Sometimes you have to shift what you are looking at, see what else is in your vista. As writers we begin to understand that readers love surprise in the stories, but don’t always see that we need surprise too.  We can’t keep staring at the same mountain and expect something new and bold to float across the horizon. Changing a goal (long stories to short, poetry to prose, fiction to memoir), trying a different technique (prompts, contests, deconstruction a story you admire), doing something – anything – you wouldn’t normally do touches something inside you. Lights you up.
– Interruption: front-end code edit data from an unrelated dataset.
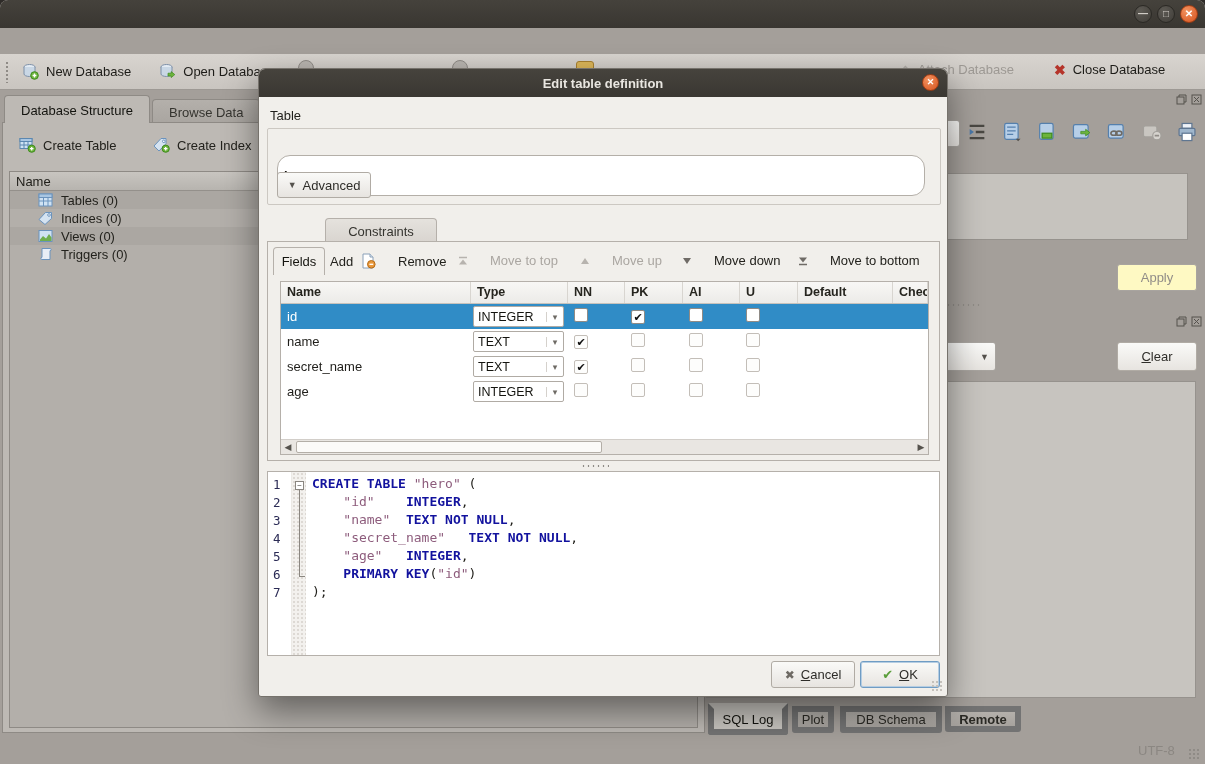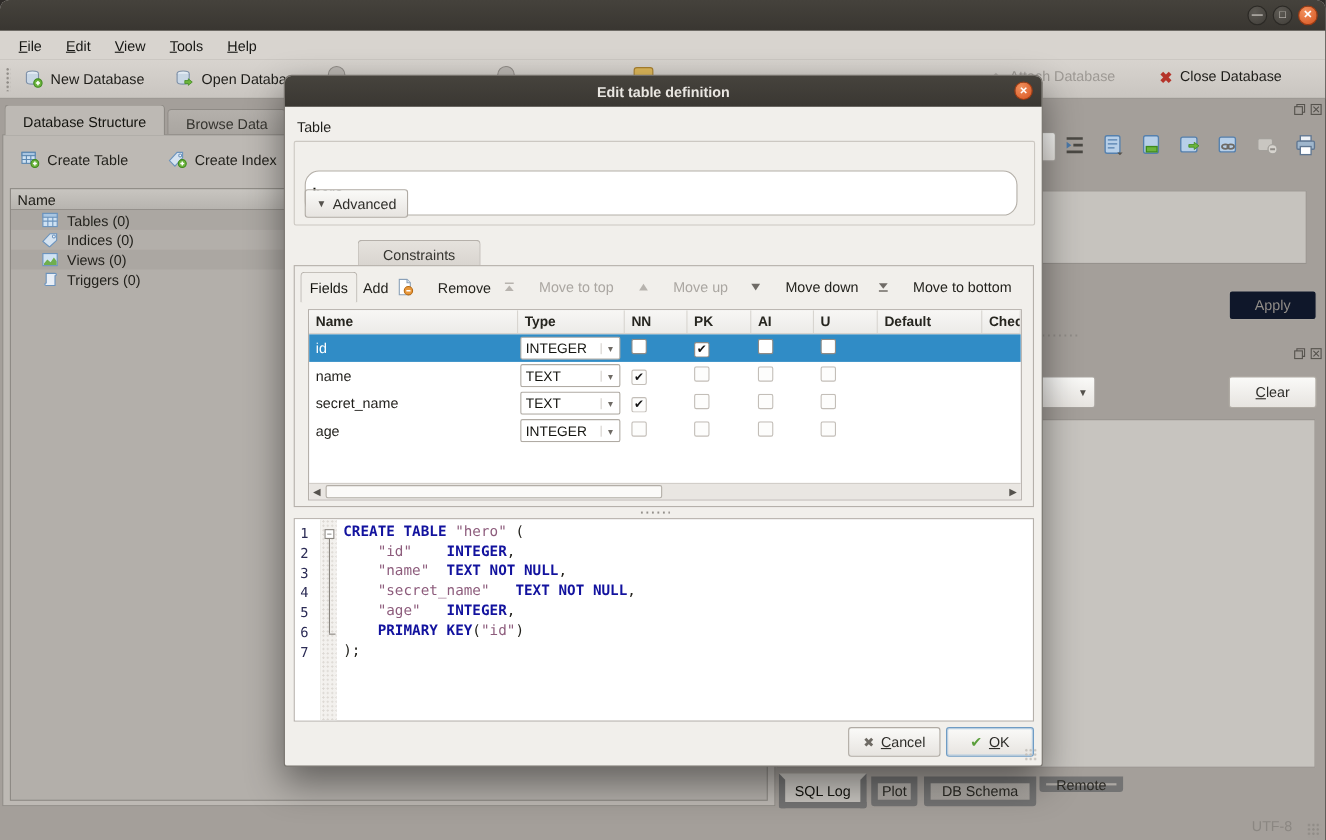--- a/index.html
+++ b/index.html
@@ -102,13 +102,6 @@
     </div>
   </div>
 
-  <div class="abs menubar" id="menubar">
-      <div class="menuitem"><u>F</u>ile</div>
-      <div class="menuitem"><u>E</u>dit</div>
-      <div class="menuitem"><u>V</u>iew</div>
-      <div class="menuitem"><u>T</u>ools</div>
-      <div class="menuitem"><u>H</u>elp</div>
-    </div>
 
   <div class="abs toolbar">
     <div class="grip-v"></div>

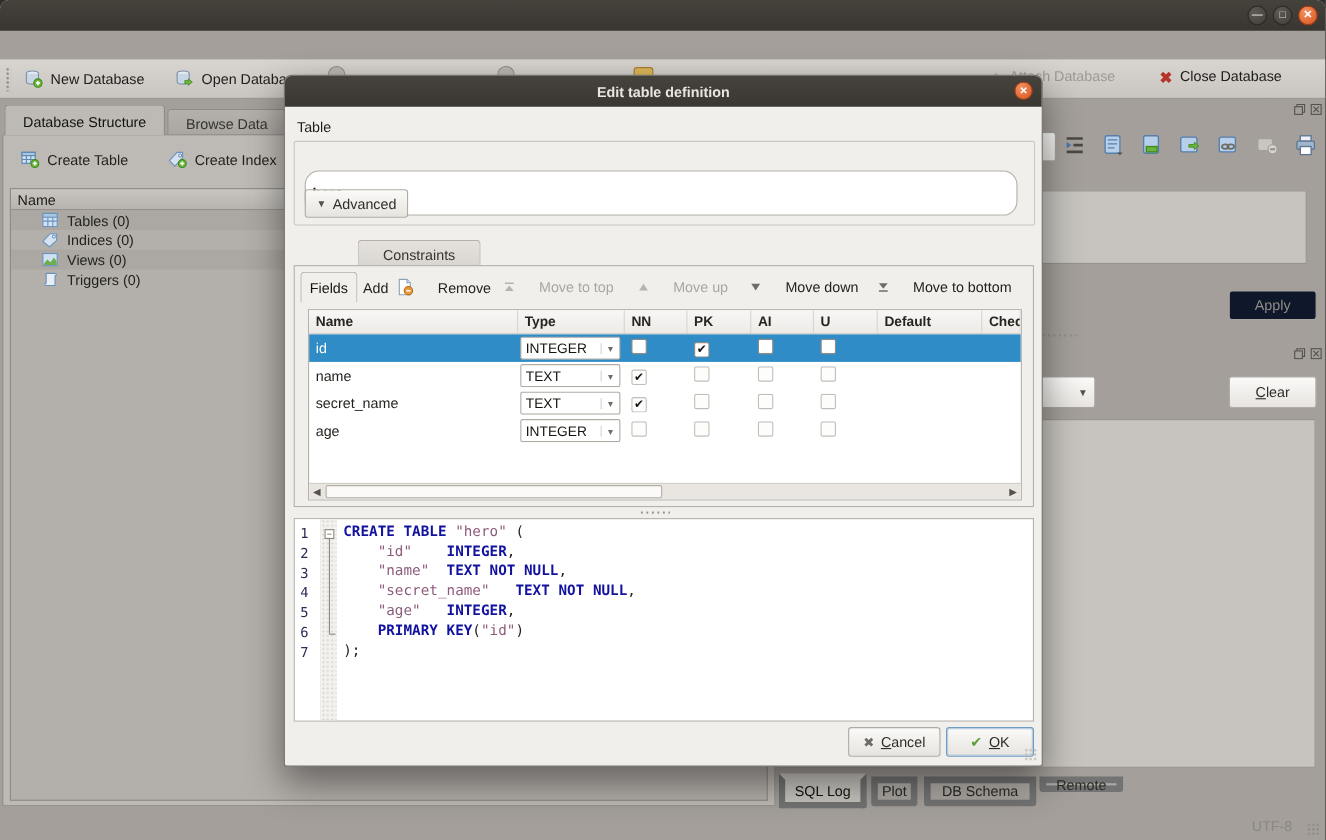--- a/index.html
+++ b/index.html
@@ -40,7 +40,7 @@
 .dicon{width:22px;height:22px;display:inline-block}
 .cellarea{background:#c6c3be;border:1px solid #96928d}
 .btn{display:inline-flex;align-items:center;justify-content:center;gap:6px;background:linear-gradient(#fafaf8,#e7e4e0);border:1px solid #b0aba4;border-radius:3px;color:#2e2d29}
-.btn.disabled{background:#0f172a;border-color:#a8a49f;color:#918d88}
+.btn.disabled{background:#fef9c3;border-color:#a8a49f;color:#918d88}
 .dots-h{height:4px;background-image:radial-gradient(#8f8b86 1px,transparent 1.2px);background-size:5px 4px;background-repeat:repeat-x}
 .combo-frag{background:linear-gradient(#fafaf8,#e7e4e0);border:1px solid #a8a49f;border-radius:3px;display:flex;align-items:center;justify-content:flex-end;padding-right:6px;color:#55524d;font-size:9px}
 .logpanel{background:#c7c4bf;border:1px solid #96928d}

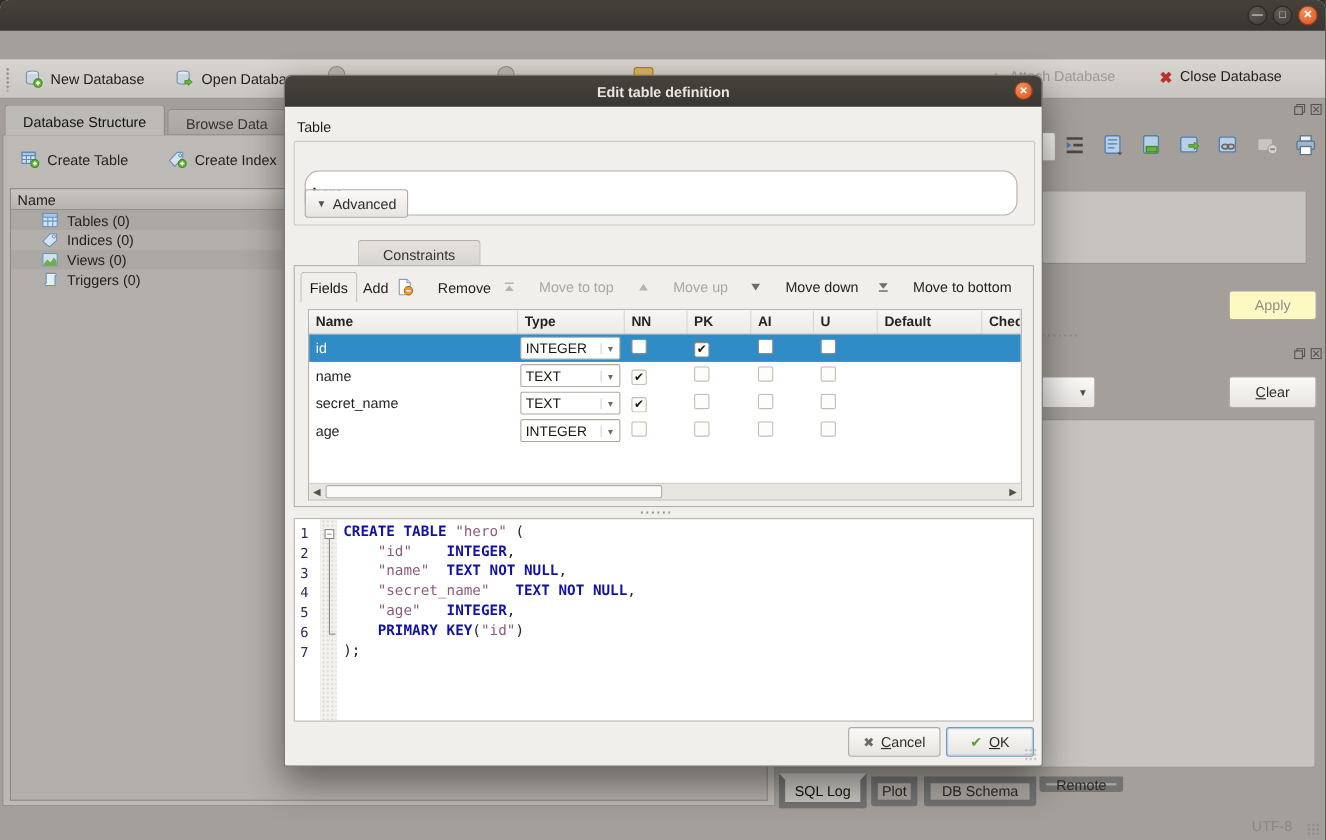--- a/index.html
+++ b/index.html
@@ -267,7 +267,7 @@
       <div class="btab active" style="left: 708px; width: 80px; top: 703px; height: 32px;">SQL Log</div>
       <div class="btab" style="left: 792px; width: 42px; top: 706px; height: 27px;">Plot</div>
       <div class="btab" style="left: 840px; width: 102px; top: 706px; height: 27px;">DB Schema</div>
-      <div class="btab" style="left: 945px; width: 76px; top: 706px; height: 14px;">Remote</div>
+      <div class="btab" style="left: 945px; width: 76px; top: 706px; height: 26px; font-weight: bold;">Remote</div>
     </div>
 
   <div class="abs statusenc" style="left:1138px;top:743px">UTF-8</div>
For me, flash “lit me up.”

Venues! Where to send your stuff? With EDF, I was playing the numbers. They publish a new story every day, three hundred and sixty-five days a year.  The odds are in my favor.  They offer comments as to what they like and don’t like. Actual suggestions from the other side. I get feedback!  I can learn.  All this suited me perfectly when I was “new.” The wonderful thing I found out once I got going, is that there are many many fabulous venues out there, and you never know really who will love your stuff.  That’s the important part, finding the right place for this story or that story, for your aesthetic, and always looking for journals that will make you grow.  A few that have been terrific to me are EDF, Smokelong Quarterly, Pure Slush, Atticus Review, Night Train, well, I could go on and on.  It’s up to each writer to find the perfect fit.

Gay Degani has published on-line and in print including her short collection, Pomegranate Stories. She is founder of EDF’s Flash Fiction Chronicles, a staff editor at Smokelong Quarterly, and blogs at Words in Place. She’s had three stories nominated for Pushcart consideration and won the 11th Annual Glass Woman Prize. Her novel, What Came Before, will be available in early 2014.